Michael Hedtstück war in Mittelamerika unterwegs, als er aus der Zeitung erfuhr, dass jemand offenbar professionelle Ermittler auf ihn angesetzt hatte. Der Online-Chefredakteur des Frankfurter Magazins "Finance" hat – nach allem, was man weiß – nicht mit Terroristen gekuschelt oder mit Drogen gedealt. Vielmehr hatte ihn jemand in Verdacht, sich als Journalist an einem Komplott gegen den Dax-Konzern Wirecard beteiligt zu haben. Das angebliche Ziel: den Aktienkurs zum Absturz zu bringen und sich oder andere daran zu bereichern.

Hedtstück habe "mehrfach über WC negativ berichtet", heißt es in einer Art Schlachtplan für die Detektive. Die "Financial Times" ("FT") hatte das Papier zwei Wochen vor Weihnachten veröffentlicht. Danach sollen die Privatermittler erwogen haben, Mobiltelefone von "potenziellen verdächtigen Personen abzusaugen" und sie mit Ortungstechnik zu beschatten.

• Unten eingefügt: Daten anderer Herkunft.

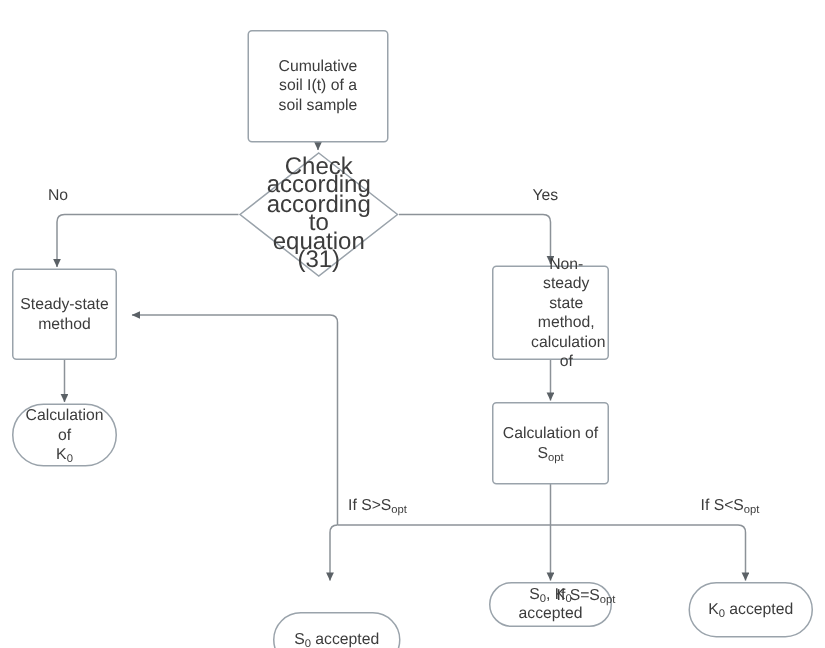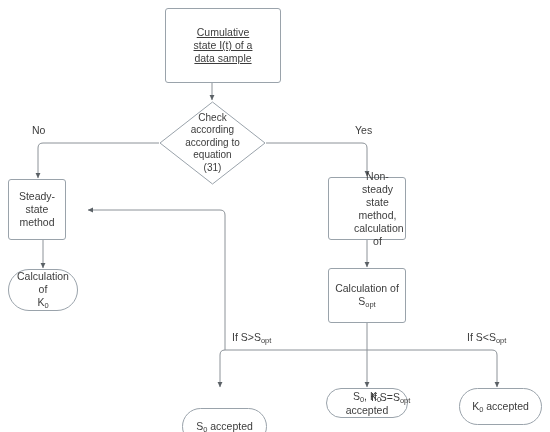--- a/index.html
+++ b/index.html
@@ -107,7 +107,7 @@
     <path d="M492,350 Q497,350 497,355 L497,387" stroke="#8c9298" stroke-width="1" fill="none" marker-end="url(#arrow)"></path>
   </svg>
 
-  <div class="node rect" style="left:165px; top:8px; width:116px; height:75px;text-decoration:underline;">
+  <div class="node rect" style="left:165px; top:20px; width:94px; height:75px;">
     <div class="inner">
       <div><span>Cumulative</span></div>
       <div><span>state I(t) of a</span></div>

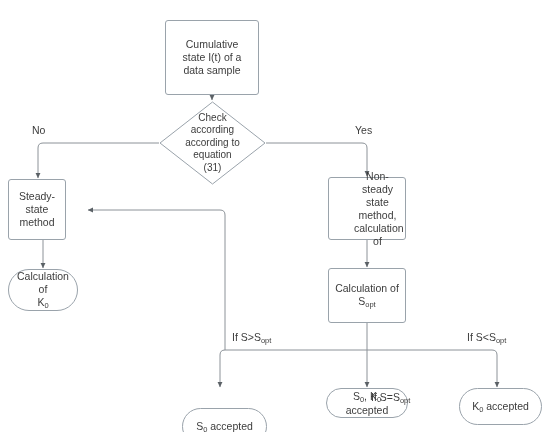--- a/index.html
+++ b/index.html
@@ -110,7 +110,7 @@
   <div class="node rect" style="left:165px; top:20px; width:94px; height:75px;">
     <div class="inner">
       <div><span>Cumulative</span></div>
-      <div><span>state I(t) of a</span></div>
+      <div><span>soil I(t) of a</span></div>
       <div><span>data sample</span></div>
     </div>
   </div>

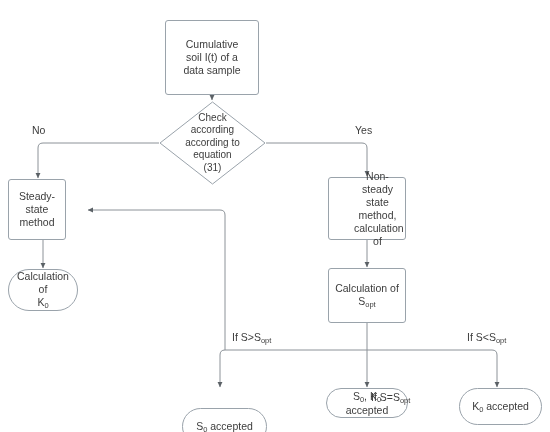--- a/index.html
+++ b/index.html
@@ -111,7 +111,7 @@
     <div class="inner">
       <div><span>Cumulative</span></div>
       <div><span>soil I(t) of a</span></div>
-      <div><span>data sample</span></div>
+      <div><span>soil sample</span></div>
     </div>
   </div>
 

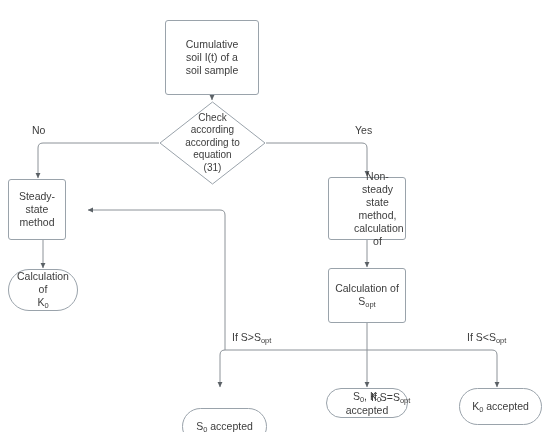--- a/index.html
+++ b/index.html
@@ -53,7 +53,7 @@
   .diamond-wrap .dtext {
     position: relative;
     z-index: 2;
-    font-size: 10px;
+    font-size: 16px;
     line-height: 12.5px;
     color: #3c3c3c;
     text-align: center;

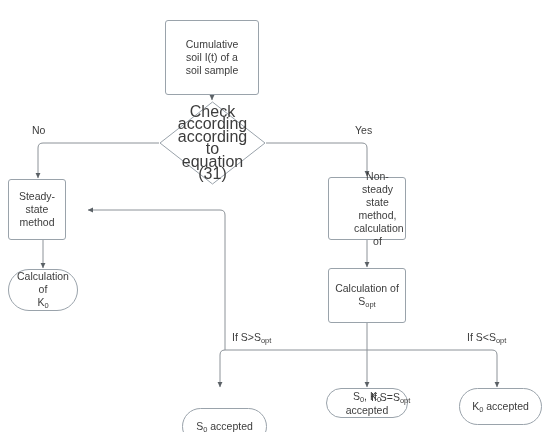--- a/index.html
+++ b/index.html
@@ -128,7 +128,7 @@
     </div>
   </div>
 
-  <div class="node rect" style="left:8px; top:179px; width:58px; height:61px;">
+  <div class="node rect" style="left:8px; top:179px; width:70px; height:61px;">
     <div class="inner">
       <div><span>Steady-state</span></div>
       <div><span>method</span></div>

Der Journalist hat den Verdacht, dass die in dem Papier in Betracht gezogenen Überwachungsmaßnahmen auf Mitarbeiter von Wirecard zurückgehen. Hedtstück hat deshalb jetzt Strafanzeige erstattet, wegen des Verdachts auf illegale Beschattung und Observierung seiner Person. Den impliziten Vorwurf, er habe sich daran beteiligt, den Kurs von Wirecard zu manipulieren, bezeichnet Hedtstück als absurd.

Die Anzeige ist ein weiteres Puzzlestück in dem Wirtschaftskrimi um Wirecard. Seit Jahren berichten Medien, insbesondere die "FT", über Ungereimtheiten in den Bilanzen des Unternehmens. Es geht um die Frage, ob der Konzern Umsätze erfunden hat, was Wirecard bestreitet.

Wirecard und Vorstandschef Markus Braun wittern eine gezielte Manipulation des Aktienkurses durch ein Netzwerk aus Spekulanten, Informanten und Journalisten. Wer das Ermittlerdossier mit dem – in falschem Deutsch formulierten – Titel "Indikatioren zum Insiderprofil" erstellt hat, ist unbekannt. Hedtstück kann sich nicht erklären, wie ausgerechnet sein Name Eingang in das wohl 2016 verfasste Papier fand. In jener Zeit erschienen auch in anderen Medien kritische Berichte, etwa im SPIEGEL.